GOAL OF THE EXERCISE ▸ Where the line containing "text: Flow ->" appears, start repeating, and continue exactly through the last line below, adding nothing. Include no pictures.
'''
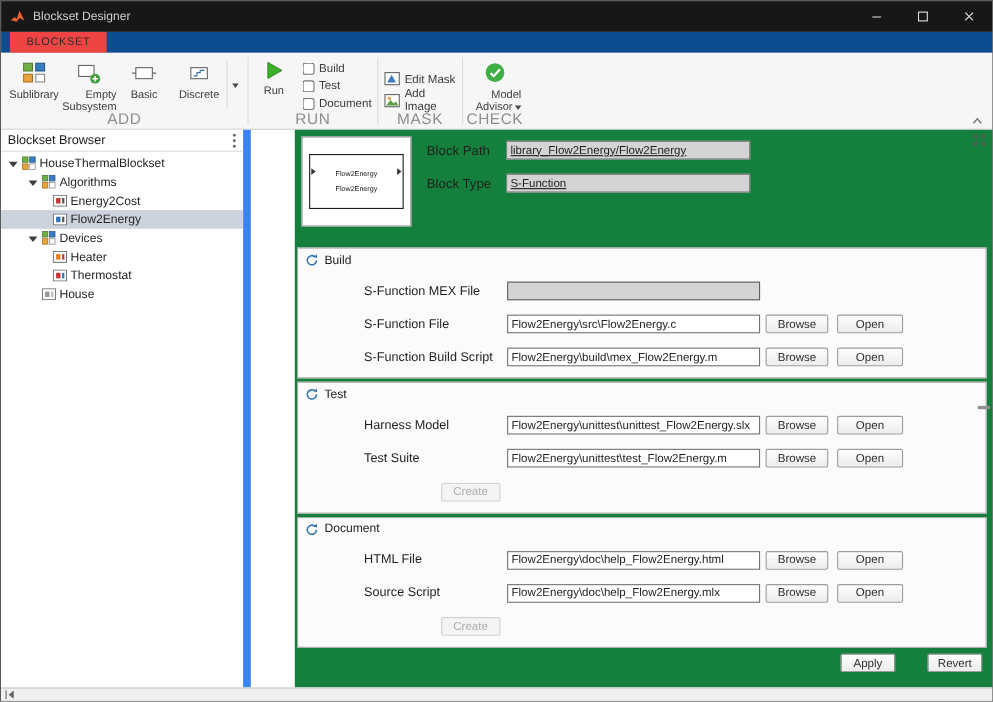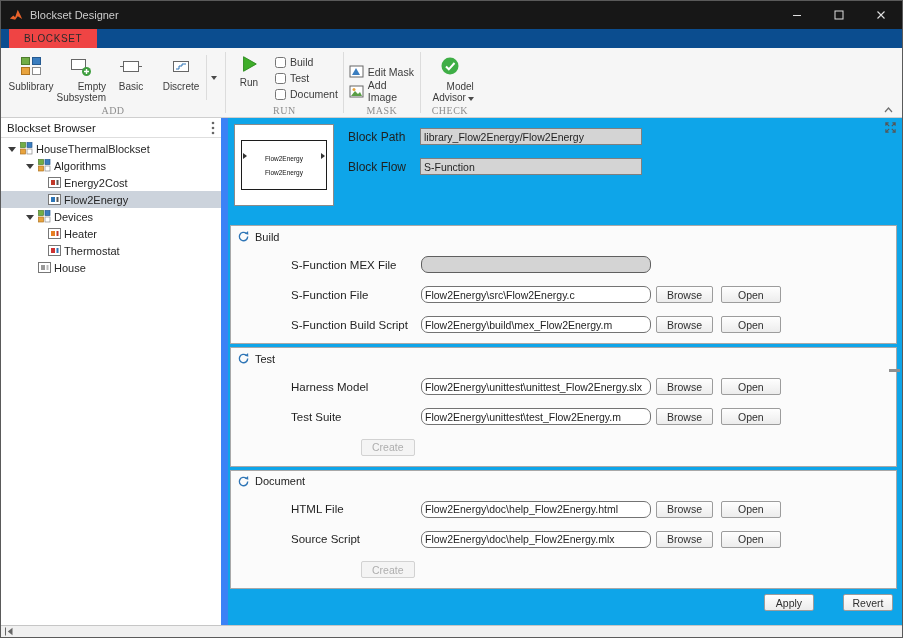"ADD" .glabel { font-family: Liberation Serif, serif -> none; font-size: 10px -> 14px }
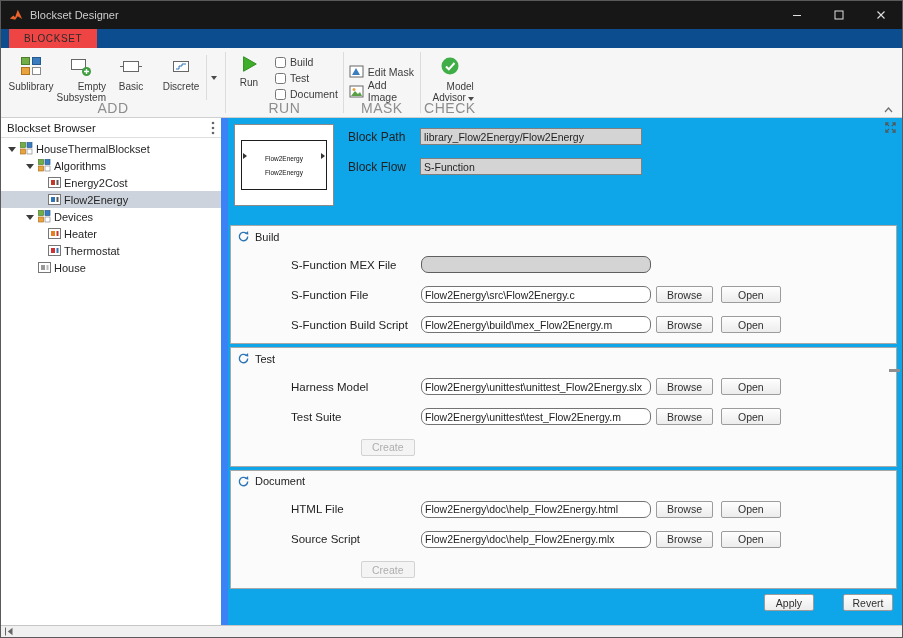"Block Path" .rightpanel { background: #0ea5e9 -> #15803d; margin-left: none -> 40px }
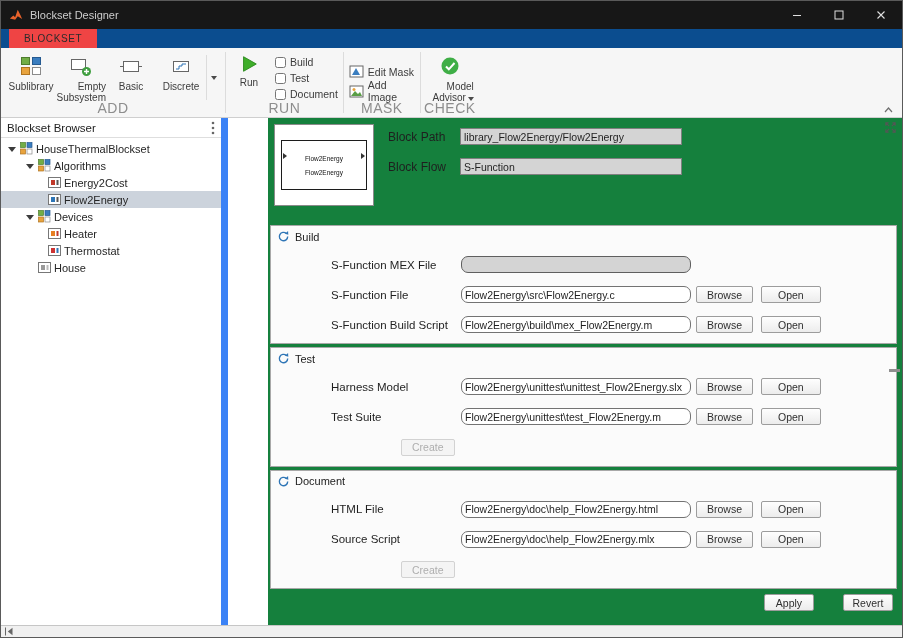"library_Flow2Energy/Flow2Energy" .hdr-row .fld { text-decoration: none -> underline }
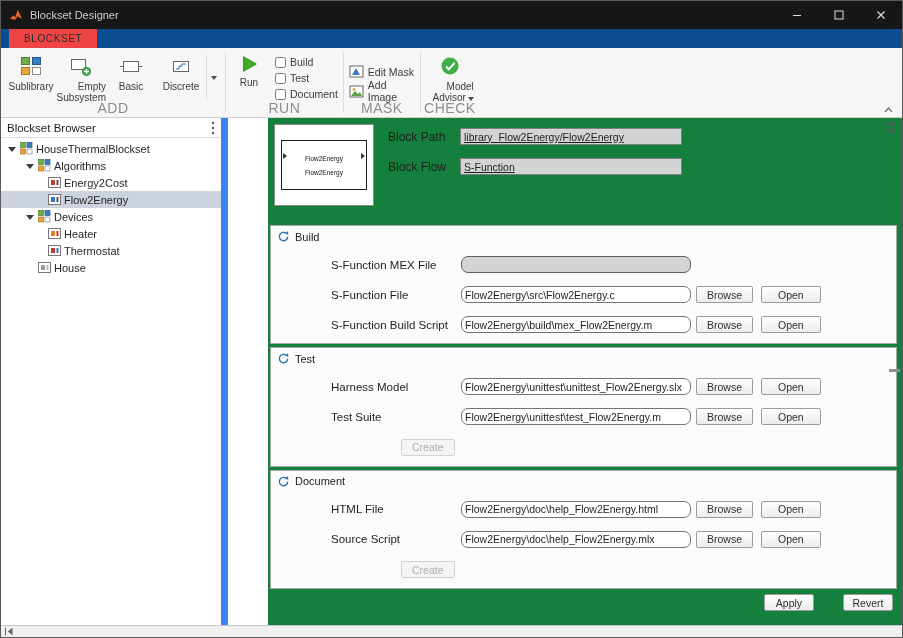"Block Flow" span.hlabel { text: Flow -> Type }
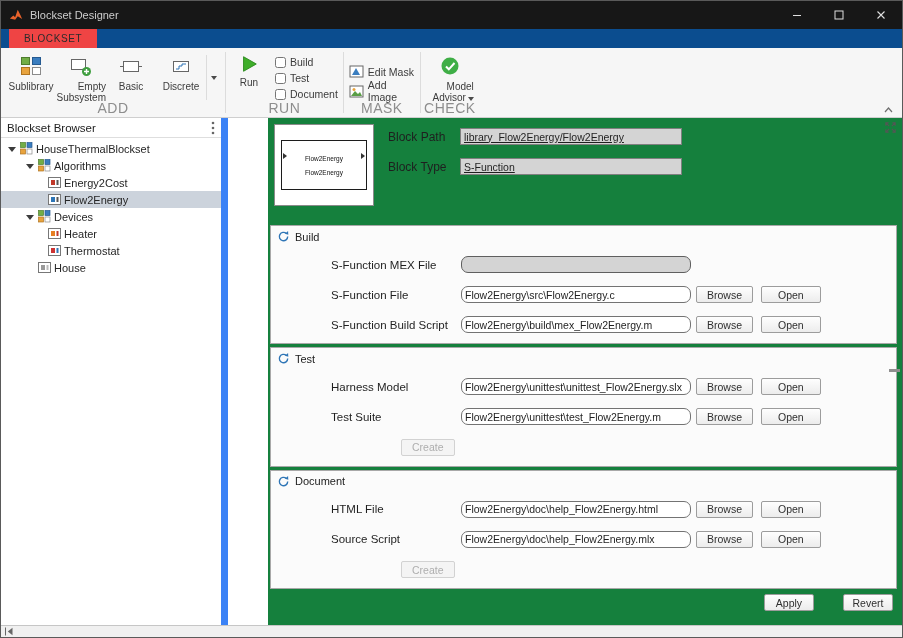"Flow2Energy\src\Flow2Energy.c" .frow .fld { border-radius: 7px -> none }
'''
RESPONSE TO THE TASK ▸
"Block Flow" span.hlabel { text: Flow -> Type }
"Flow2Energy\src\Flow2Energy.c" .frow .fld { border-radius: 7px -> none }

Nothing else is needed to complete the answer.